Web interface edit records
════════════════

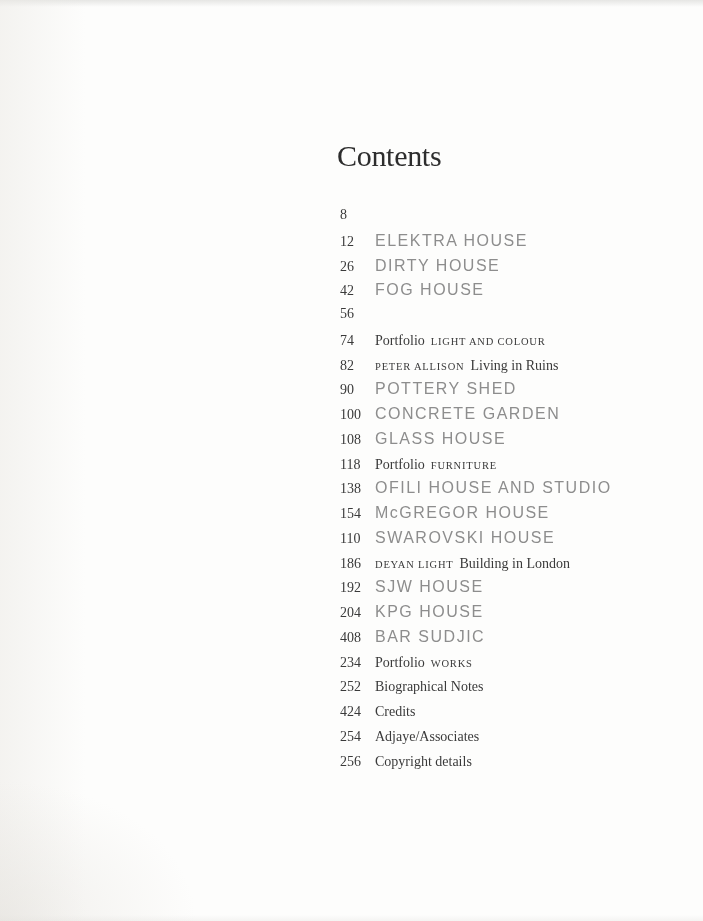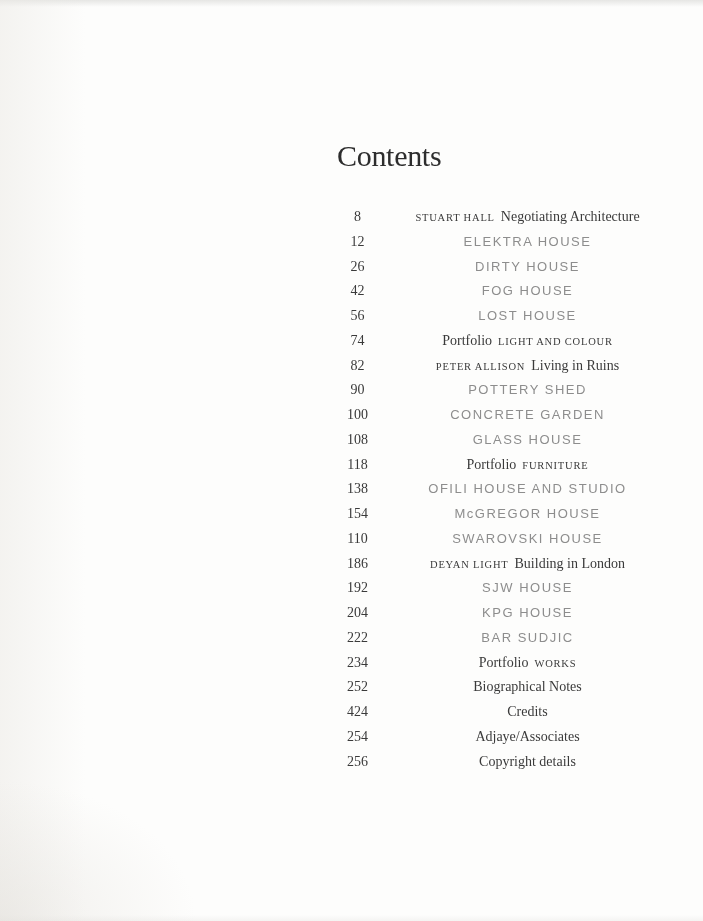--- a/index.html
+++ b/index.html
@@ -15,7 +15,6 @@
       linear-gradient(180deg, rgba(222,222,220,0.75), rgba(255,255,255,0) 7px),
       linear-gradient(0deg, rgba(231,230,227,0.4), rgba(255,255,255,0) 6px),
       var(--paper, #fdfdfc);
-    text-align: center;
   }
   .page-title {
     position: absolute;

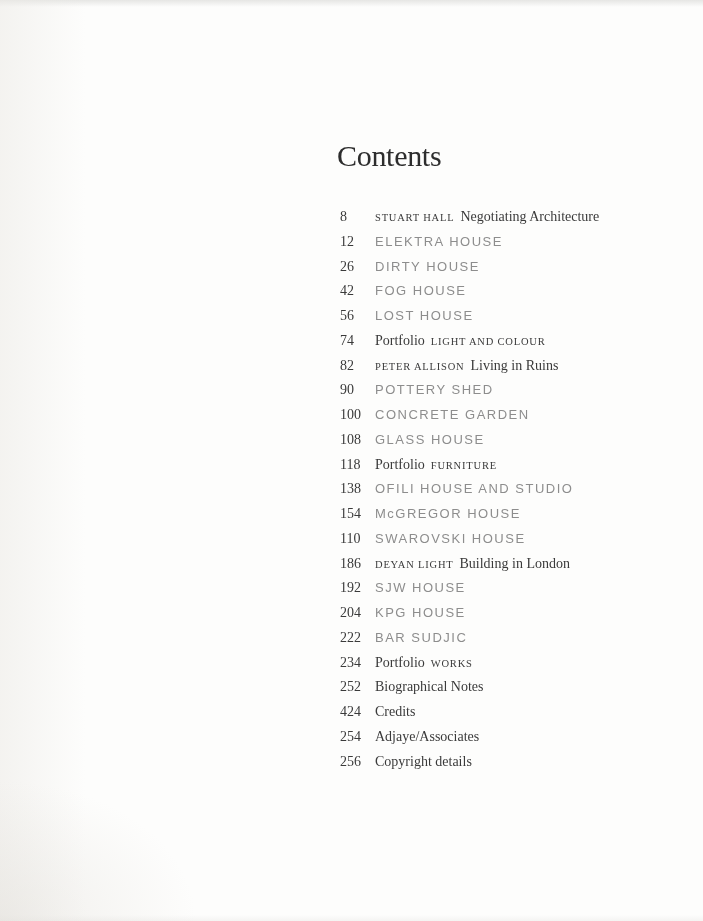--- a/index.html
+++ b/index.html
@@ -75,7 +75,6 @@
 
     <div class="row">
       <span class="num">8</span>
-      <span class="entry"><span class="sc gap">STUART HALL</span><span class="serif">Negotiating Architecture</span></span>
     </div>
 
     <div class="row">

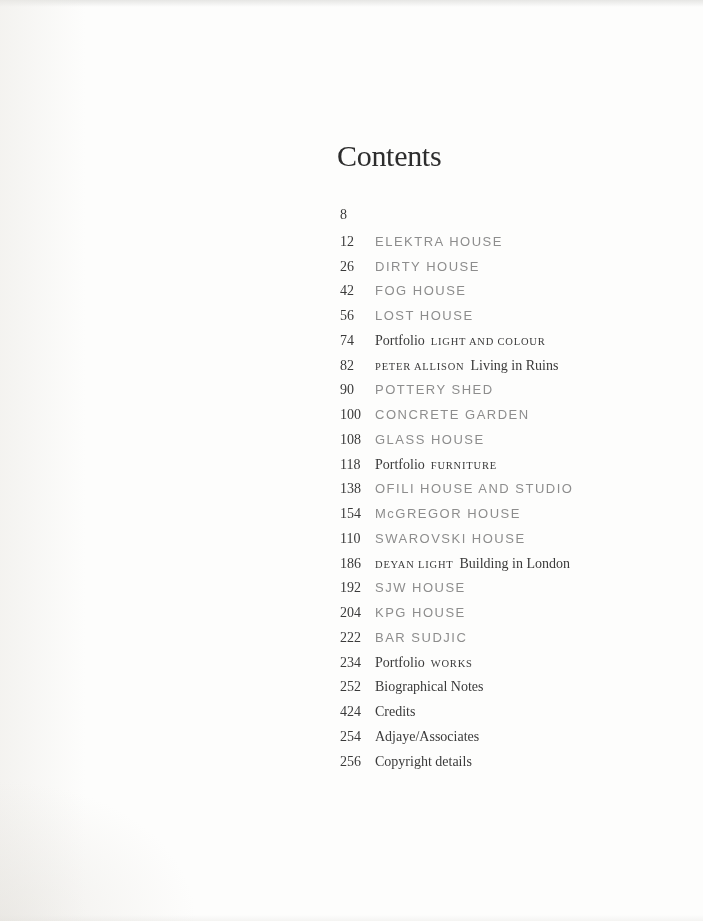--- a/index.html
+++ b/index.html
@@ -58,7 +58,7 @@
   .gap { margin-right: 6px; }
   .gray {
     font-family: "Liberation Sans", sans-serif;
-    font-size: 13px;
+    font-size: 16px;
     letter-spacing: 1.5px;
     color: var(--muted, #8d8d8d);
     font-weight: 400;

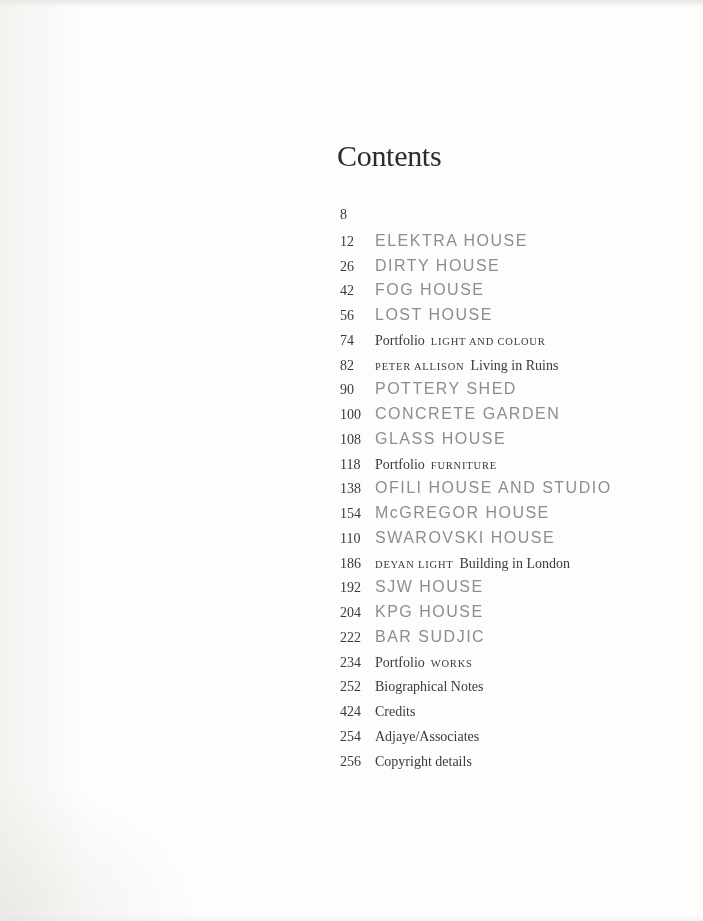--- a/index.html
+++ b/index.html
@@ -94,7 +94,6 @@
 
     <div class="row">
       <span class="num">56</span>
-      <span class="entry"><span class="gray">LOST HOUSE</span></span>
     </div>
 
     <div class="row">

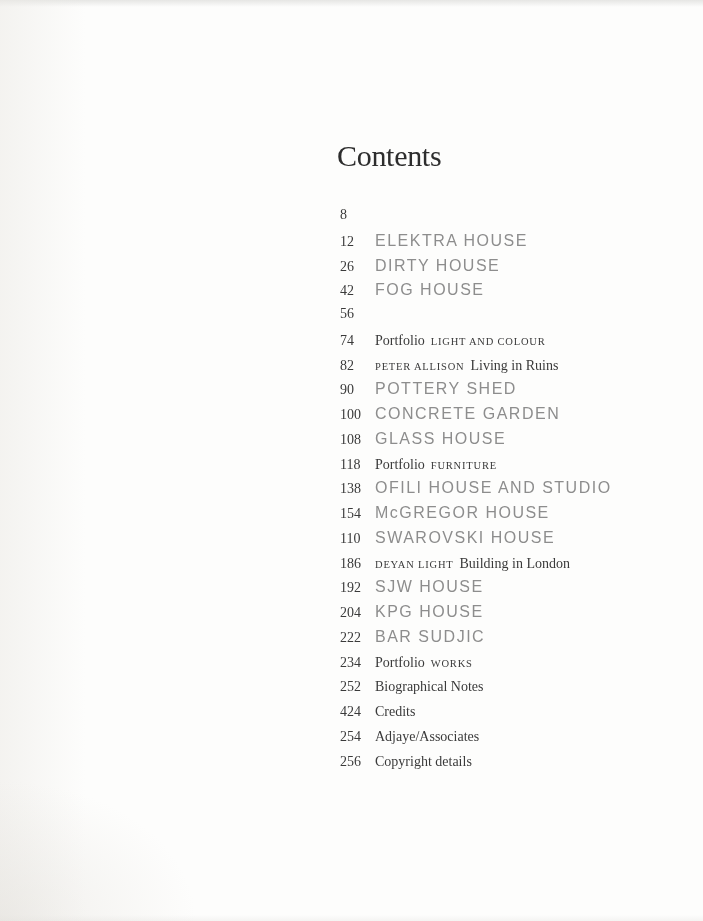--- a/index.html
+++ b/index.html
@@ -158,7 +158,7 @@
     </div>
 
     <div class="row">
-      <span class="num">222</span>
+      <span class="num">408</span>
       <span class="entry"><span class="gray">BAR SUDJIC</span></span>
     </div>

════════════════

*Brief:*
A verbatim copy of every record is to be produced, and pictures are to be excluded from it.

*Exercise response:*
--- a/index.html
+++ b/index.html
@@ -15,7 +15,6 @@
       linear-gradient(180deg, rgba(222,222,220,0.75), rgba(255,255,255,0) 7px),
       linear-gradient(0deg, rgba(231,230,227,0.4), rgba(255,255,255,0) 6px),
       var(--paper, #fdfdfc);
-    text-align: center;
   }
   .page-title {
     position: absolute;

--- a/index.html
+++ b/index.html
@@ -75,7 +75,6 @@
 
     <div class="row">
       <span class="num">8</span>
-      <span class="entry"><span class="sc gap">STUART HALL</span><span class="serif">Negotiating Architecture</span></span>
     </div>
 
     <div class="row">

--- a/index.html
+++ b/index.html
@@ -58,7 +58,7 @@
   .gap { margin-right: 6px; }
   .gray {
     font-family: "Liberation Sans", sans-serif;
-    font-size: 13px;
+    font-size: 16px;
     letter-spacing: 1.5px;
     color: var(--muted, #8d8d8d);
     font-weight: 400;

--- a/index.html
+++ b/index.html
@@ -94,7 +94,6 @@
 
     <div class="row">
       <span class="num">56</span>
-      <span class="entry"><span class="gray">LOST HOUSE</span></span>
     </div>
 
     <div class="row">

--- a/index.html
+++ b/index.html
@@ -158,7 +158,7 @@
     </div>
 
     <div class="row">
-      <span class="num">222</span>
+      <span class="num">408</span>
       <span class="entry"><span class="gray">BAR SUDJIC</span></span>
     </div>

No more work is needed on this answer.